Figure 3.

RNA interference (RNAi) of signal transducer and activator of transcription 6 (STAT6) is undiminished in the presence of STAT6-activating cytokines. A549 cells were either pretreated or post-treated with St6-1 small interfering RNA (siRNA) relative to stimulation with cytokine [interleukin (IL)-4 or IL-13; 50 ng/ml] and STAT6 expression was analysed at the mRNA and protein levels by real-time reverse transcription–polymerase chain reaction (RT-PCR) (a) and western blotting (b), respectively. (a) Irrespective of the timing of cytokine addition, St6-1 siRNA treatment induced a significant down-regulation of STAT6 mRNA compared with scrambled control (SC) siRNA-treated cultures (*P ≤ 0·05).

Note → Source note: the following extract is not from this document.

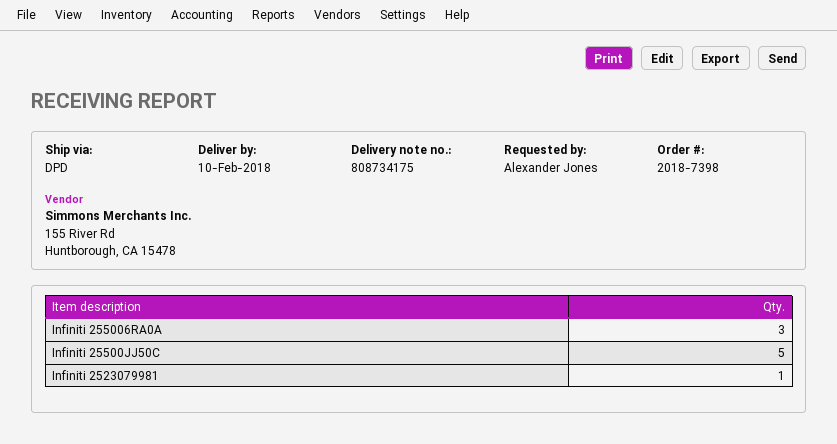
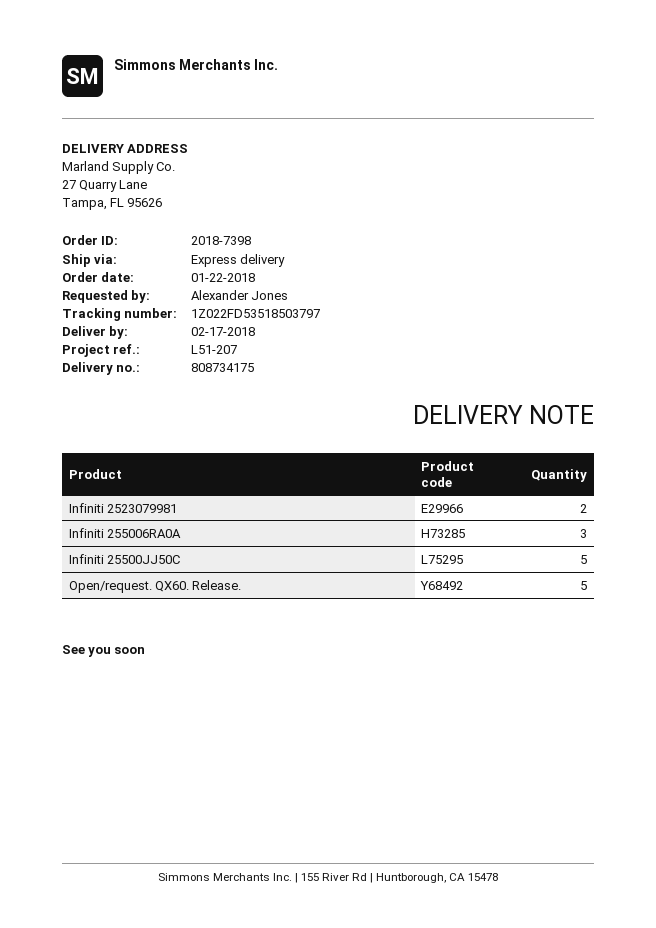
delivery date: 2018-02-10 -> 2018-02-17
shipping method: DPD -> express
Infiniti 2523079981: 1 -> 2
Open/request. QX60. Release.: none -> 5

The fold-change in STAT6 mRNA expression was similar in siRNA pretreatment versus siRNA post-treatment cultures. (b) Representative western blots showing absence of detectable STAT6 protein expression in cultures either pretreated with St6-1 siRNA (48 hr prior to cytokine stimulation) or post-treated with St6-1 siRNA (24 hr after cytokine stimulation). Phosphorylated STAT6 (STAT6-p) was undetectable in St6-1 siRNA-treated cultures.